Jesús I. Valles

BIO

Jesús I. Valles is a queer Mexican immigrant, educator, storyteller, and performer based in Austin, Texas, originally from Cd. Juarez, México. Jesús is a recipient of the 2018 Undocupoets Fellowship, a 2018 Tin House Scholar, a fellow of The 2018 Poetry Incubator, the runner-up in the 2017 Button Poetry Chapbook Contest, and a finalist of the 2016 Write Bloody Poetry Contest. Their work has been published in The Shade Journal, The Texas Review, The New Republic, Harvard Palabritas, and Quarterly West (forthcoming). As an actor and theatremaker, Jesús is also the recipient of four B. Iden Payne awards, including Outstanding Original Script and Outstanding Lead Actor in a Drama for their autobiographical solo show, (Un)Documents. Jesús currently teaches social and emotional learning to high school students, focusing on those recently arrived to the U.S. 

Instagram: @TheJesucia 

“I’d Like To Keep It On, Please”

“I hope Trump deports Valentina” – a comments section in 2017.

i.

“Hello, it’s me, Valentina.”
You.
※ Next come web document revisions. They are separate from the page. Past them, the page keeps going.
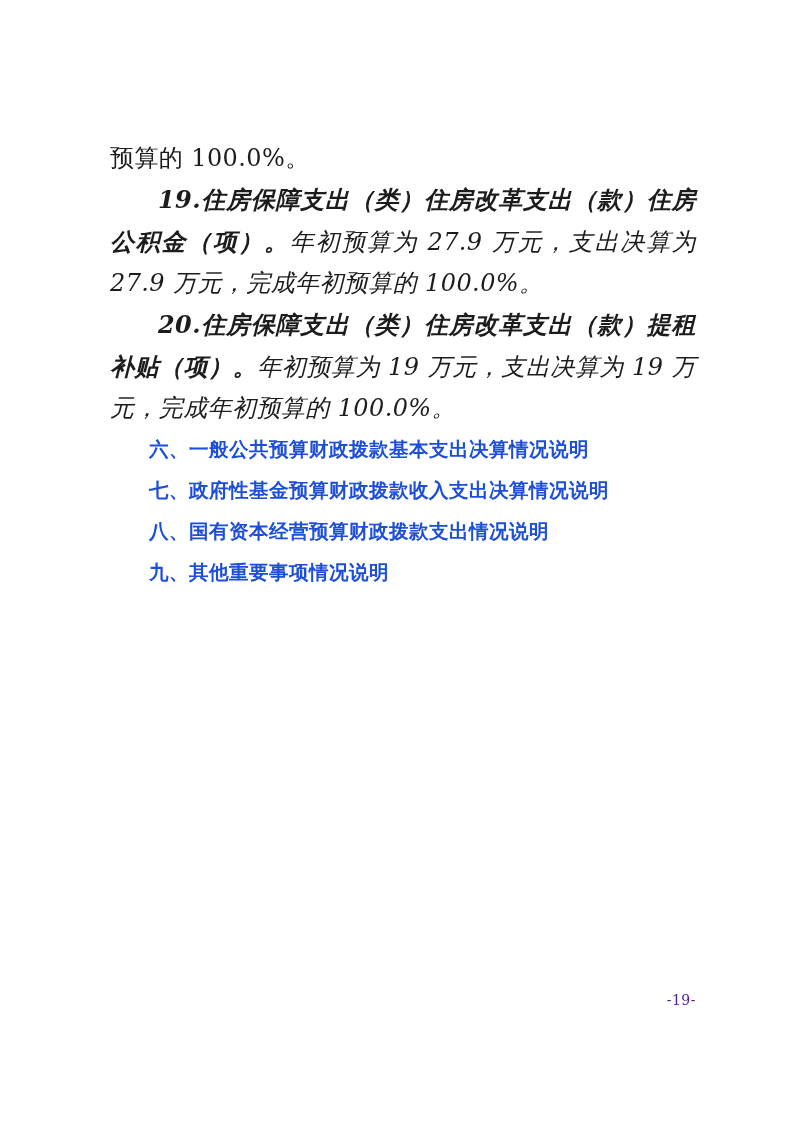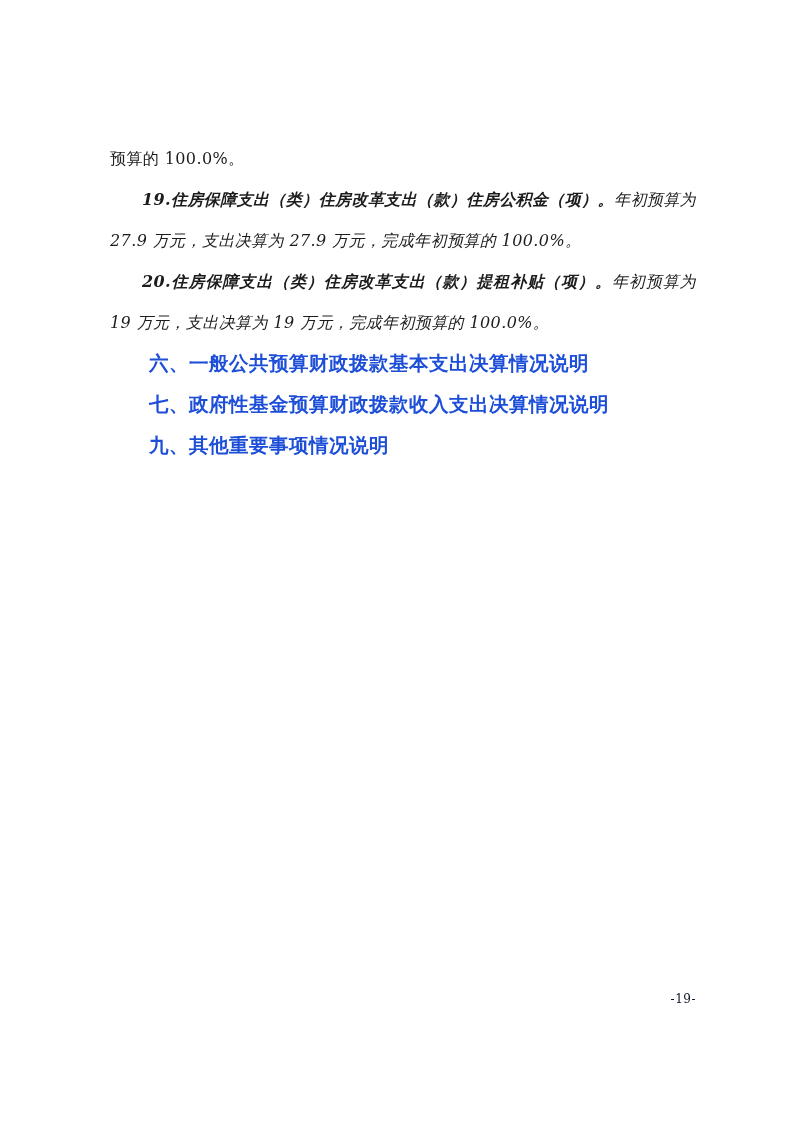"预算的 100.0%。" .para { font-size: 16px -> 24px }
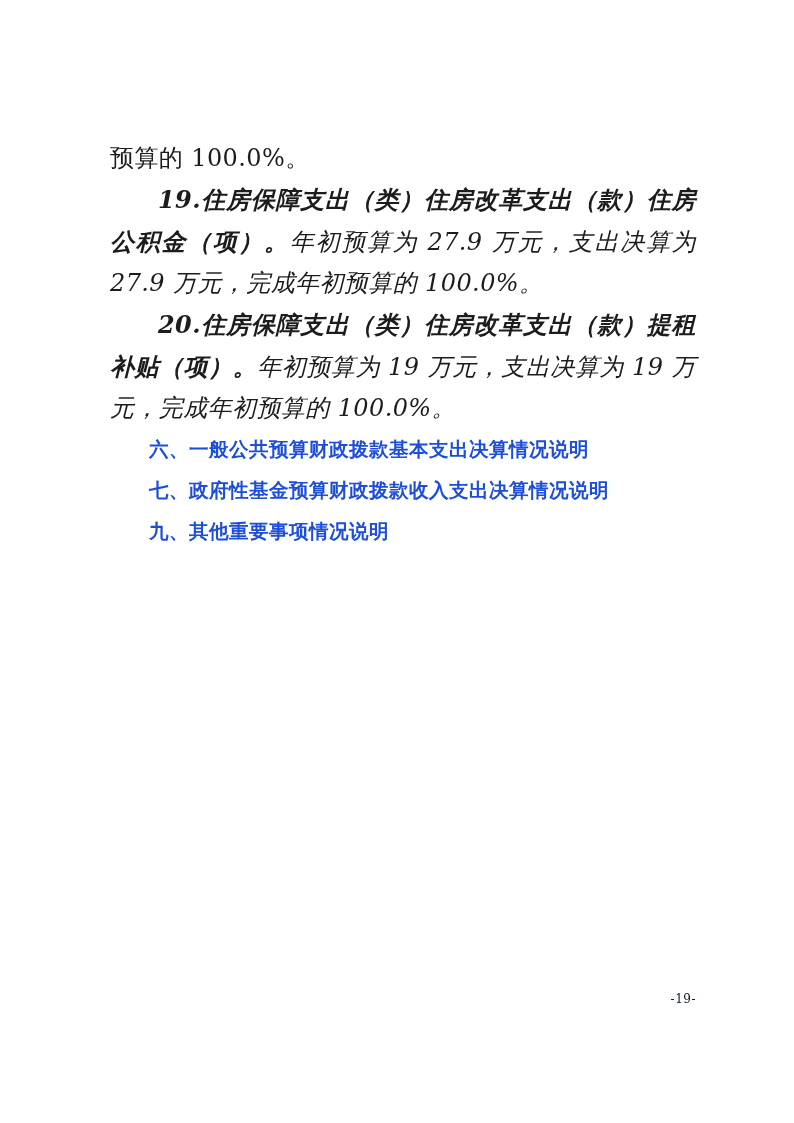"八、国有资本经营预算财政拨款支出情况说明" p.heading { html: none -> <p>八、国有资本经营预算财政拨款支出情况说明</p> }
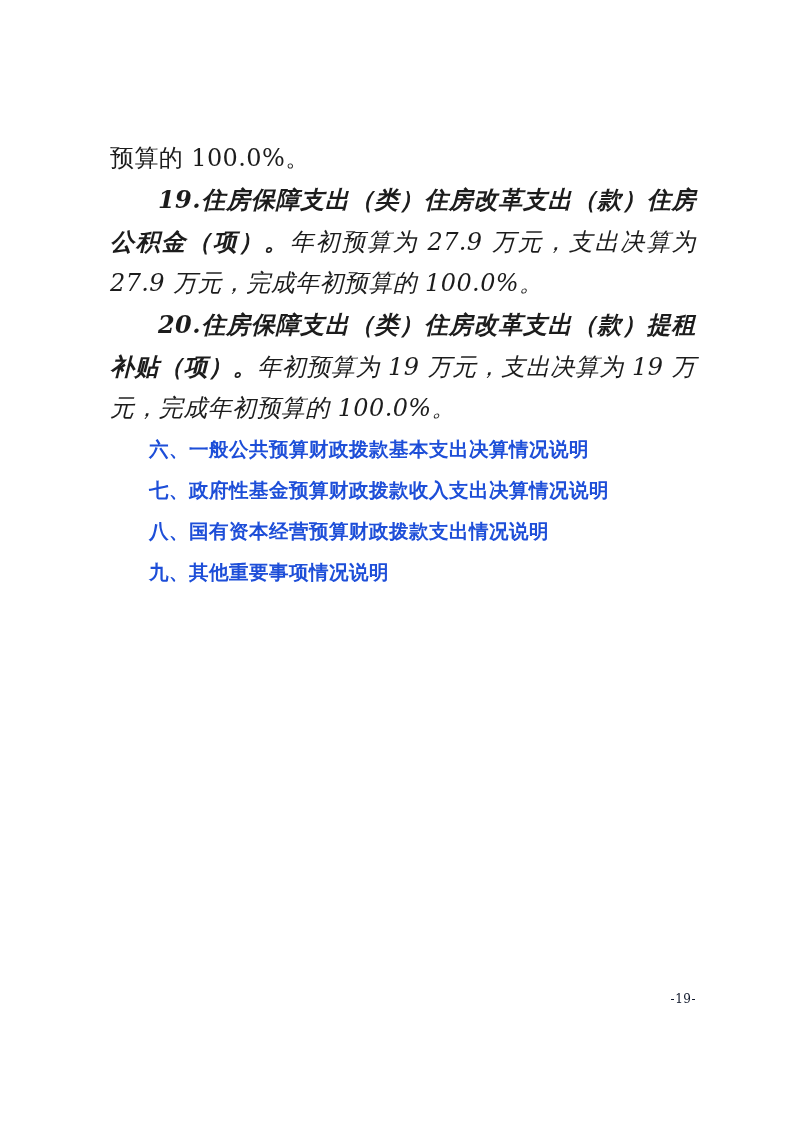"-19-" .page-number { color: #0f172a -> #4c1d95; font-size: 12px -> 14px }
You are all red, and Maria,
And Dolores, and Katy, and
Lupe, and none of them are dead
Here, in the work room and you are
Mariachi Plaza y bailes antes de la peda,
And my tia Ana with too much make up
My tio Chon with too much memory and beer
And every sweet, young summer
I dressed churritos con limon
Y rivers of Valentina and
Watched my mother do her eyeliner -
Perfect. 

ii.

“You’re perfect, you’re beautiful,
You look like Linda Evangelista,
You’re a model,”
Aja harps, births
A moment before the mask, a bitch track
Exalts your name, Vale, your falsehoods,
All your Itatí Cantoral stunts still ahead,
Brink of your fan favorite face, your Echo Park
Santee Alley fake shit, holiest of places
For Mexicans making beautiful
From every scrap the world has fed
Us under the table to thank us
For how clean we keep it. 

iii.

“I’d like to keep it on, please.”
You refuse a mother who has never birthed
You, a mogul, a monarch, but never ‘ama,
You refuse in a mask of rubies, scarlet lace,
Blood velour, claws the color of one third a flag
For a country I cannot so easily run to, but
I recall, you refuse this moment, then remove
The mask, then refuse the words, the way my
Tongue forgets all the things English hurts on
My skin, y ya valio verga – asi nomas, you, home-girl
Home. 

iv.

I call home the day after the election.
My mother, who has lived through too many versions of the world,
Tells me, “No pos, de mejores fiestas me han corrido”
I laugh, wondering what worse party there could be
Than the death-cult running shit, and imagine my mother
Boarding the Sun Metro 63 bus, hobbled walk, banana clip,
And always a pearl, a stone, or gold dangling on from her ears,
Always something beautiful, y a quién le importa lo que digan,
Si sigo viva, y sonriendo, que bello es mi rechazo
A todo lo que no me quiere. 

v.

I live in an age of refusal.
When denied, I refuse.
When praise is backhanded, I bask anyway,
Bathe in every “fake” I am called.
When asked to shrink, I fatten and gorge.
I no longer learn the words to any song I don’t like.
I don’t lip-synch in any language that evicts me.
Don’t you know? I’ve remixed derision into glory?
Soil my name and I cover it in aurora borealis crystals
*TING* *TING**TING**TING*  bitch!
Look at the marvelous execution of my artifice,
Touch this skin, honey. Touch all of it! 

vi.

Glory to every masterpiece we’ve built
With cunning and grace in a country that hates us!
Glory to all jotas who make chunty look sexy!
Glory to Guadalupe, madre de las jotas,
Mother of the house of locas y embusteras!
Don’t you know? She’s Tonantzin
Don’t you know? She’s Coatlicue,
Don’t you know? she’s Tlazolteotl
Santísima virgen de la bella perpetua,
Patrona de todas las vestidas y jacarandosas,
ruega por nosotras. 

vii.

Mi Vale, just like you,
I cite my mother often, so
This place won’t make her disappear.
I cite her womb as my country
I cite her love for Brooke Shields in The Blue Lagoon,
I cite every way she’s ever loved me -
If she’d had a wedding dress, I’d wear it.
Like you, like us, I survive
when they say our fate should be death. 

vi.

Valentinidad – Mexican artifice constructed in pre-Trump times for Trump era
survival; the audacity of Mexican bravado and delusion as a means of finding oxygen,
derived from palenque drag and putting towels on your head while lip-synching too
fiercely to Isabel Pantoja when you should’ve been cleaning your damn room, but
who’s gonna stop you, loca?

Here’s to all Mexicans who dream cosas bellisimas and fail every day.
May we keep making bright, glittering things from every fuck up.